Pretty Bad Privacy
This article is in early drafting process, made public so I get comments and more people can be aware- OpenPGP
- Pretty Good Privacy standard, derives from the original PGP implementation. "PGP", "Pretty Good", and "Pretty Good Privacy" are trademarks of PGP Corporation. The term "OpenPGP" refers to the protocol described in this and related documents.
- GnuPG / GPG
- Gnu Privacy Guard, main/only implementation of OpenPGP
OpenPGP standard
Compression
RFC4880, November 2007Furthermore, compression has the added side effect that some types of attacks can be thwarted by the fact that slightly altered, compressed data rarely uncompresses without severe errors. This is hardly rigorous, but it is operationally useful. These attacks can be rigorously prevented by implementing and using Modification Detection
Not sure about this one, I’ll go check but this cause few issues in SSH and TLS, so I wouldn’t be surprised that it was also the case for OpenPGP.
Ciphers
The OpenPGP standard mandates that some ciphers must be present in the implementation, they are broken and well known to be.

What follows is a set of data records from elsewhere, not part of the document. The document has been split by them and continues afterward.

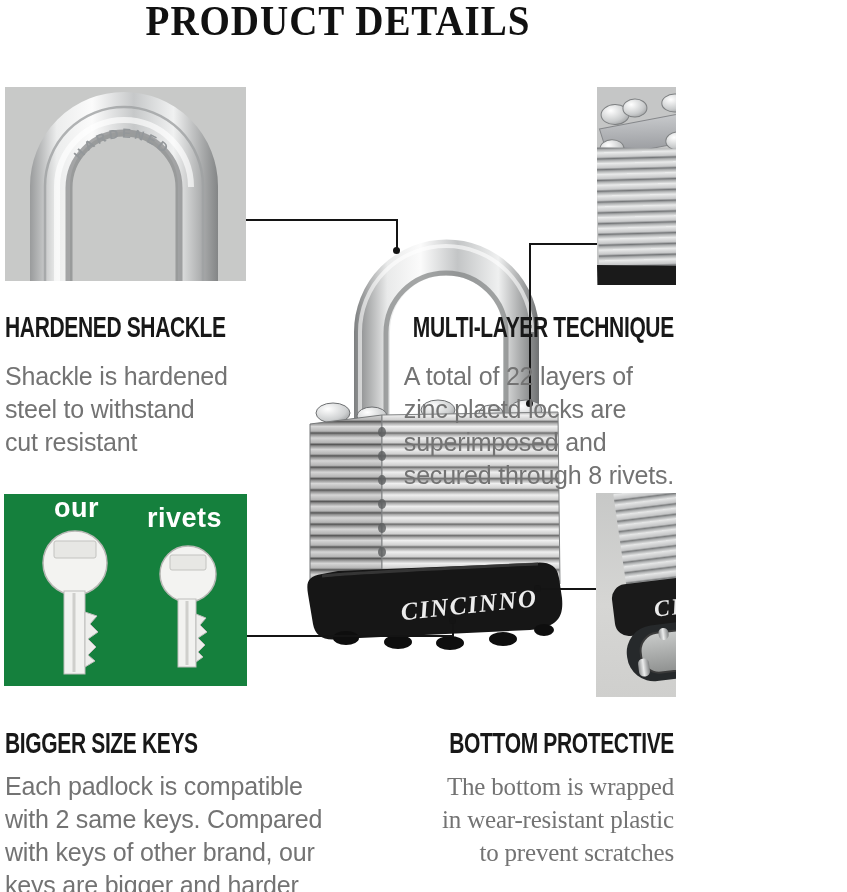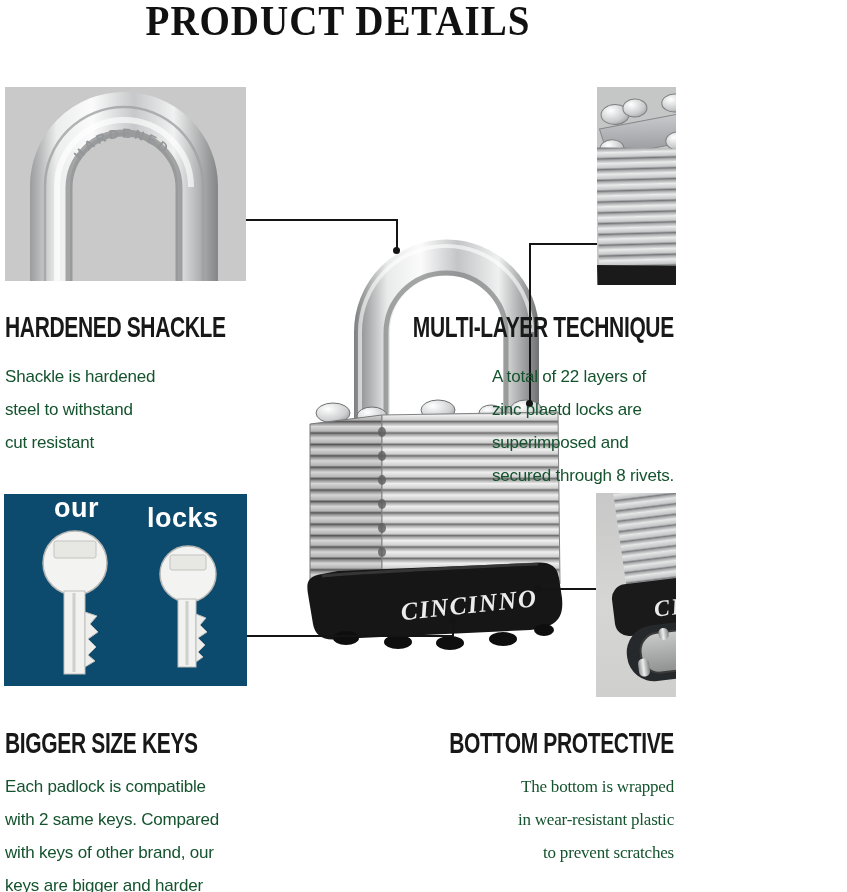--- a/index.html
+++ b/index.html
@@ -7,28 +7,28 @@
           font-family:"Liberation Sans",sans-serif;color:#1f1f1f;}
   .abs{position:absolute;}
   
   .title{left:0;right:0;top:-3px;text-align:center;font-family:"Liberation Serif",serif;
          font-weight:700;font-size:42px;letter-spacing:1px;color:#111;
          transform:scaleX(.93);transform-origin:center top;white-space:nowrap;}
   
   .panel{background:#c8c9c8;overflow:hidden;}
   .panel-shackle{left:5px;top:87px;width:241px;height:194px;}
   .panel-layers{left:597px;top:87px;width:243px;height:198px;background:#c5c6c6;}
-  .panel-keys{left:4px;top:494px;width:243px;height:192px;background:#0c4a6e;}
+  .panel-keys{left:4px;top:494px;width:243px;height:192px;background:#15803d;}
   .panel-bottom{left:596px;top:493px;width:244px;height:204px;
                 background:linear-gradient(180deg,#c7c8c7 0%,#d6d6d4 55%,#cfcfcd 100%);}
   
   .heading{font-weight:700;font-size:30px;letter-spacing:-.5px;color:#181818;white-space:nowrap;
            transform:scaleX(.70);transform-origin:left top;}
   .heading.right{transform-origin:right top;}
-  .copy{font-size:17px;line-height:33px;letter-spacing:-.2px;color:#14532d;white-space:pre-line;}
+  .copy{font-size:25px;line-height:33px;letter-spacing:-.2px;color:#737373;white-space:pre-line;}
   .hs-heading{left:5px;top:310px;}
   .hs-copy{left:5px;top:360px;}
   .ml-heading{right:2px;top:310px;text-align:right;}
   .ml-copy{right:2px;top:360px;}
   .bk-heading{left:5px;top:726px;}
   .bk-copy{left:5px;top:770px;}
   .bp-heading{right:2px;top:726px;text-align:right;}
   .bp-copy{right:2px;top:770px;text-align:right;font-family:Liberation Serif, serif;}
   
   .key-label{color:#ffffff;font-weight:700;font-size:27px;letter-spacing:.5px;}
@@ -208,21 +208,21 @@
       </g>
       <g>
         <circle cx="184" cy="80" r="28" fill="#f3f3f1" stroke="#b7b7b4" stroke-width="1.5"></circle>
         <rect x="166" y="61" width="36" height="15" rx="2" fill="#e7e7e4" stroke="#c3c3c0"></rect>
         <rect x="174" y="105" width="18" height="68" fill="#f2f2f0" stroke="#bdbdbb"></rect>
         <polygon points="192,120 202,124 196,131 203,138 194,144 201,151 194,158 199,163 192,168" fill="#eeeeec" stroke="#bdbdbb"></polygon>
         <line x1="183" y1="107" x2="183" y2="171" stroke="#cfcfcc" stroke-width="3"></line>
       </g>
     </svg>
     <div class="abs key-label" style="left:50px;top:-1px;">our</div>
-    <div class="abs key-label" style="left:143px;top:9px;">locks</div>
+    <div class="abs key-label" style="left:143px;top:9px;">rivets</div>
   </div>
 
   <div class="abs panel panel-bottom">
     <svg width="244" height="204" viewBox="0 0 244 204">
       <defs>
         <linearGradient id="lamBR" gradientUnits="userSpaceOnUse" x1="0" y1="0" x2="0" y2="10.4" spreadMethod="repeat">
           <stop offset="0" stop-color="#e6e7e7"></stop>
             <stop offset=".45" stop-color="#c4c5c6"></stop>
           <stop offset=".6" stop-color="#7c7e7f"></stop>
             <stop offset=".75" stop-color="#abadae"></stop>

RFC4880, November 20079.1. Public-Key Algorithms ID Algorithm -- --------- 1 - RSA (Encrypt or Sign) [HAC] 2 - RSA Encrypt-Only [HAC] 3 - RSA Sign-Only [HAC] 16 - Elgamal (Encrypt-Only) [ELGAMAL] [HAC] 17 - DSA (Digital Signature Algorithm) [FIPS186] [HAC] 18 - Reserved for Elliptic Curve 19 - Reserved for ECDSA 20 - Reserved (formerly Elgamal Encrypt or Sign) 21 - Reserved for Diffie-Hellman (X9.42, as defined for IETF-S/MIME) 100 to 110 - Private/Experimental algorithm Implementations MUST implement DSA for signatures, and Elgamal for encryption. […] 9.2. Symmetric-Key Algorithms ID Algorithm -- --------- 0 - Plaintext or unencrypted data 1 - IDEA [IDEA] 2 - TripleDES (DES-EDE, [SCHNEIER] [HAC] - 168 bit key derived from 192) 3 - CAST5 (128 bit key, as per [RFC2144]) 4 - Blowfish (128 bit key, 16 rounds) [BLOWFISH] 5 - Reserved 6 - Reserved 7 - AES with 128-bit key [AES] 8 - AES with 192-bit key 9 - AES with 256-bit key 10 - Twofish with 256-bit key [TWOFISH] 100 to 110 - Private/Experimental algorithm Implementations MUST implement TripleDES. […] 9.4. Hash Algorithms ID Algorithm Text Name -- --------- --------- 1 - MD5 [HAC] "MD5" 2 - SHA-1 [FIPS180] "SHA1" 3 - RIPE-MD/160 [HAC] "RIPEMD160" 4 - Reserved 5 - Reserved 6 - Reserved 7 - Reserved 8 - SHA256 [FIPS180] "SHA256" 9 - SHA384 [FIPS180] "SHA384" 10 - SHA512 [FIPS180] "SHA512" 11 - SHA224 [FIPS180] "SHA224" 100 to 110 - Private/Experimental algorithm Implementations MUST implement SHA-1. Implementations MAY implement other algorithms. MD5 is deprecated.
Some additionnal ciphers got added later on, but this basically mean that you cannot be sure that a OpenPGP message you sent wasn’t done in more-or-less plaintext. DES was broken by the EFF in 199x, 3DES is basically now on about the same size (NIST: 80 bits of security) but computing power got much better, SHA1 was probably still known as okay but could be better (as SHA2 was already a thing), DSA was probably not now enough as good to be hardcoded, no idea for Elgamal.
I tried few years ago to build a GnuPG without support for theses broken ciphers, and I failed doing so. One can note that SSH requires 3DES-CBC, but it can be disabled or non-implemented (tinyssh).
RFC4880, November 200713.4. Plaintext Algorithm 0, "plaintext", may only be used to denote secret keys that are stored in the clear. Implementations MUST NOT use plaintext in Symmetrically Encrypted Data packets; they must use Literal Data packets to encode unencrypted or literal data.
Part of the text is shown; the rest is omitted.